A third concept that has become a kind of background noise in political discourse is climate change. Now, it seems to me that very few people are actually deeply frightened by this looming catastrophe, and that others entertain it because it is pleasurable the way all apocalypse movies are: you imagine how you would fare in the world of the survivors. Most people, it seems to me, want to combat climate change simply because it puts you on the side of the good and righteous who are against such a universal evil, as they would be against an alien invasion, which makes up another category of apocalyptic cinema. Weathermen understand the frisson of the charge of global warming and so they say that the last forest fire or flood is the worst in eight or eighty years, not bothering to note that if global warming were really going on, what with all of its cascading bad consequences, then we would be seeing unprecedented forest fires and floods, which we have not. It is strange that twenty years after Al Gore’s “An Uncomfortable Truth”, nothing really devastating has happened. It is always just over the horizon.
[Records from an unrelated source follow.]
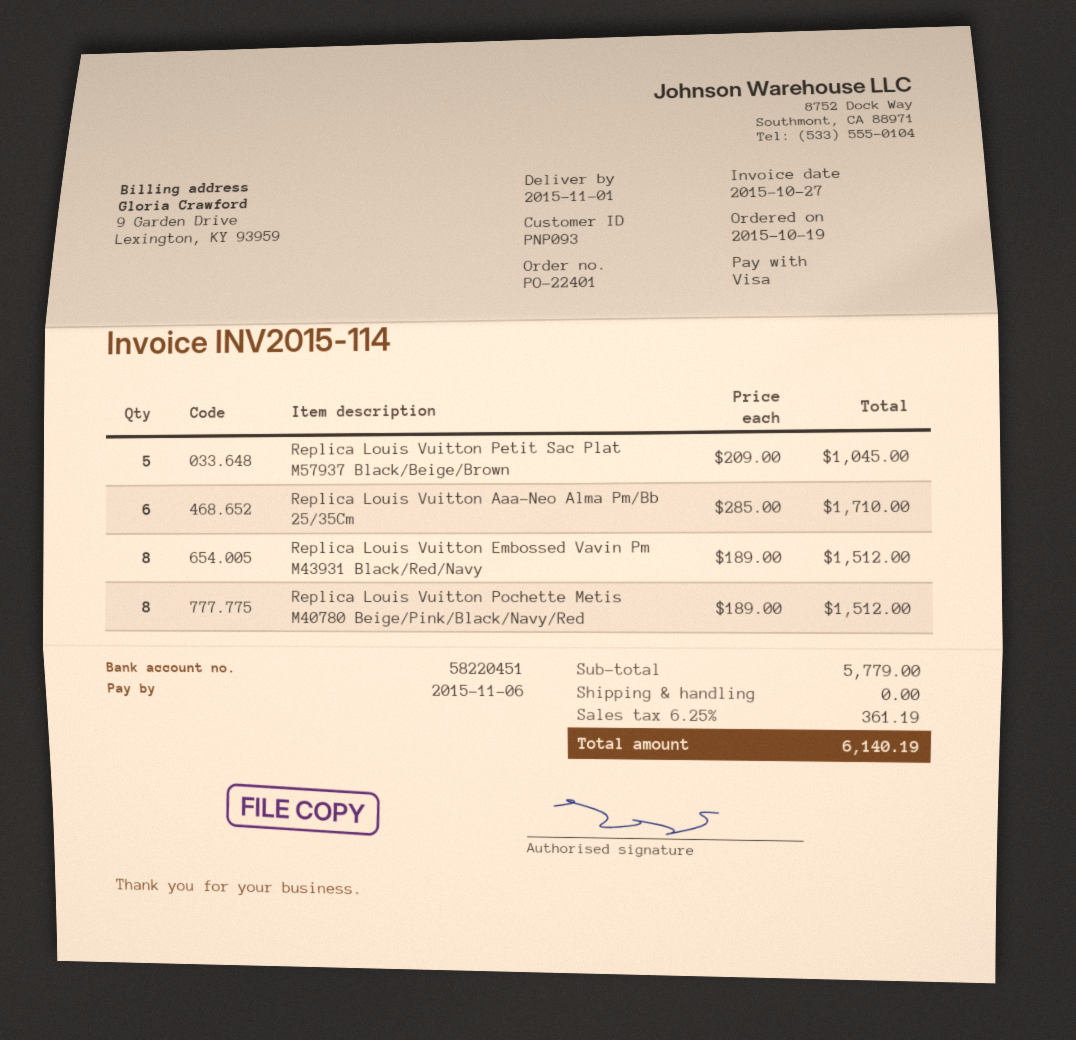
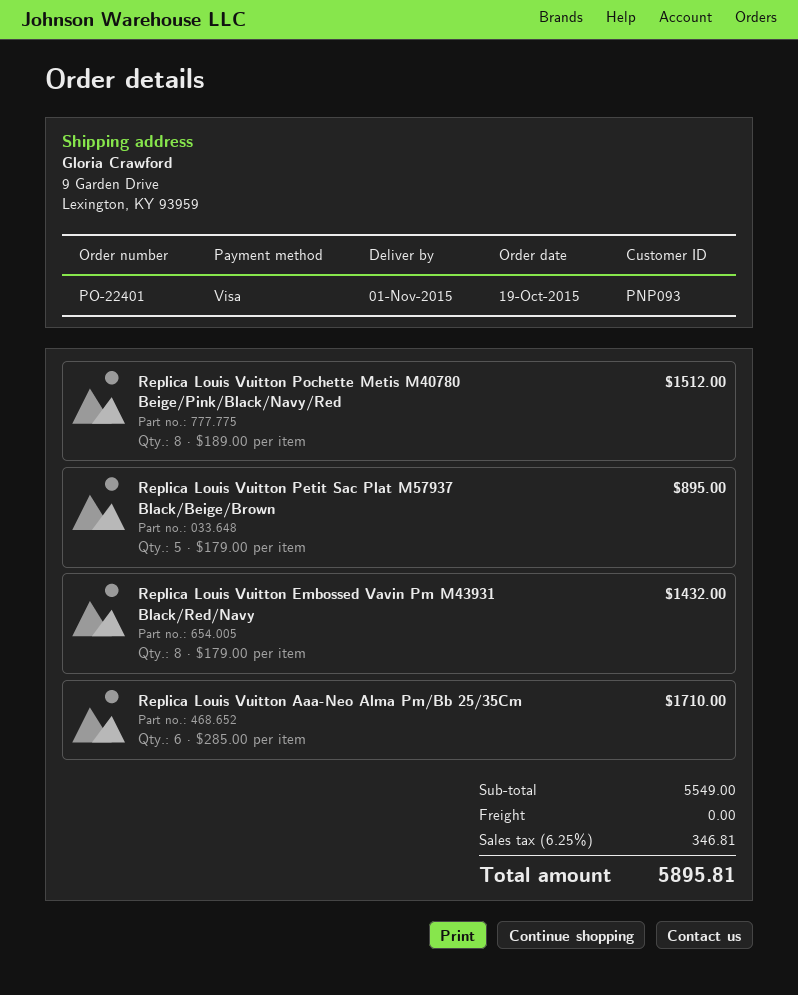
Replica Louis Vuitton Petit Sac Plat M57937 Black/Beige/Brown: 5 x 209.00 = 1045.00 -> 5 x 179.00 = 895.00
Replica Louis Vuitton Embossed Vavin Pm M43931 Black/Red/Navy: 8 x 189.00 = 1512.00 -> 8 x 179.00 = 1432.00
subtotal: 5779.00 -> 5549.00
tax: 6.25% = 361.19 -> 6.25% = 346.81
total: 6140.19 -> 5895.81

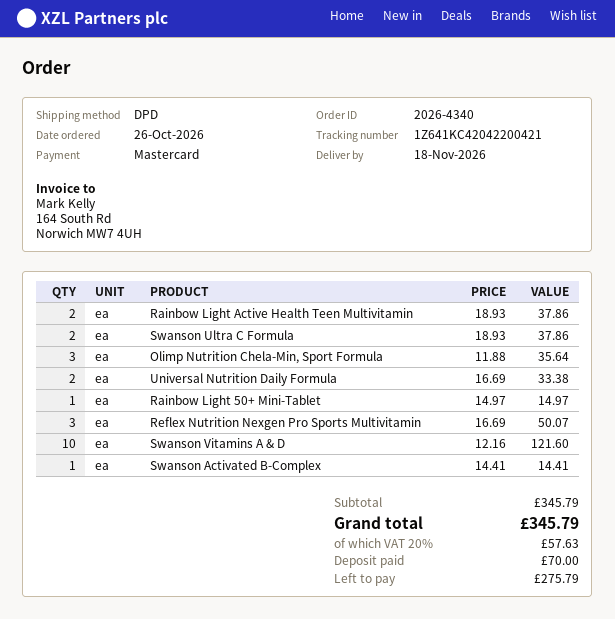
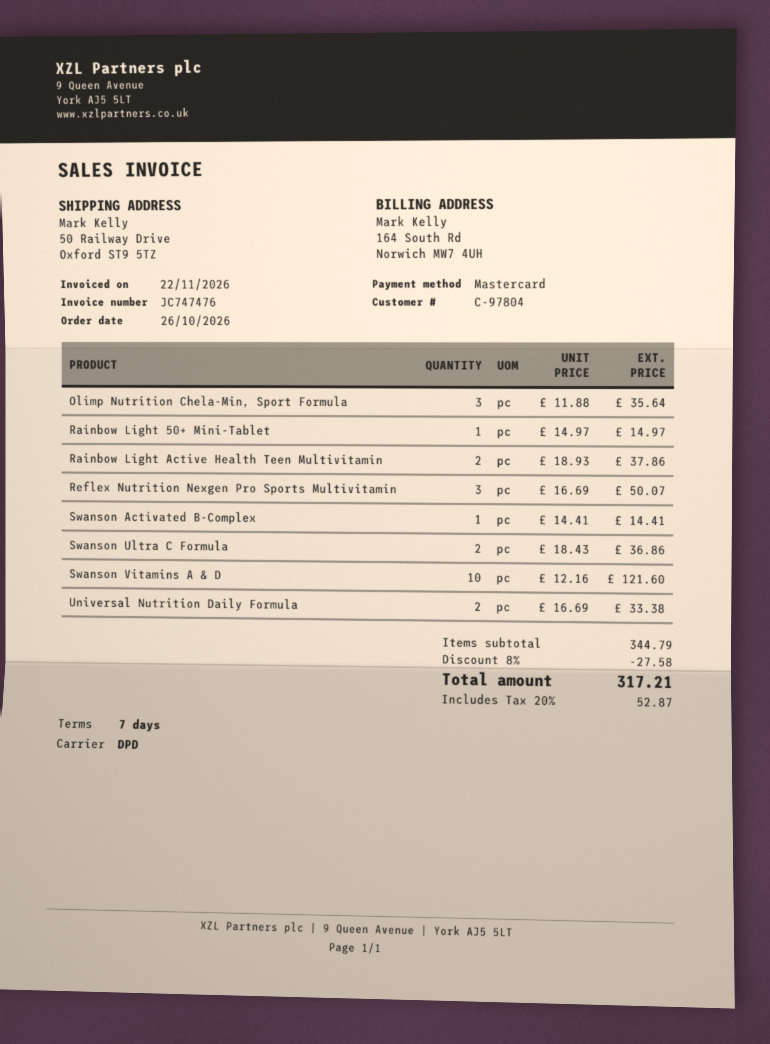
Swanson Ultra C Formula: 2 x 18.93 = 37.86 -> 2 x 18.43 = 36.86
subtotal: 345.79 -> 344.79
discount: none -> 8% = 27.58
tax: 20% = 57.63 -> 20% = 52.87
total: 345.79 -> 317.21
Moreover, if people took the claims of a global weather disaster seriously, they would insist that the government make plans to permanently evacuate New Orleans, Galveston and Miami, whose existence would be insupportable, and build levees and swamp grass barriers around New York and other major cities so as to save them, but none of that, as far as I am aware, are part of the climate alarmists agenda, just carbon emission taxes which, good as they might be in encouraging solar power and avoiding polluting the atmosphere so that children have a lower incidence of asthma, will not deter the effects of global warming for very long. Nor, as far as I can tell, are climate alarmists calling for the building of giant cities in Canada and Siberia to absorb the populations which will be displaced north when climates further south become too hot to bear as well as to serve those working in the much better northern weather conditions when Canada and Siberia will become the breadbaskets of the planet. So, if you mean it, climate alarmists, don’t worry about energy efficient light bulbs, those just a consumer item that an individual family can manage without much inconvenience while appeasing their consciences. Go after the big stuff or else shift your concerns to real stuff, like protecting the vote and improving early childhood nutrition.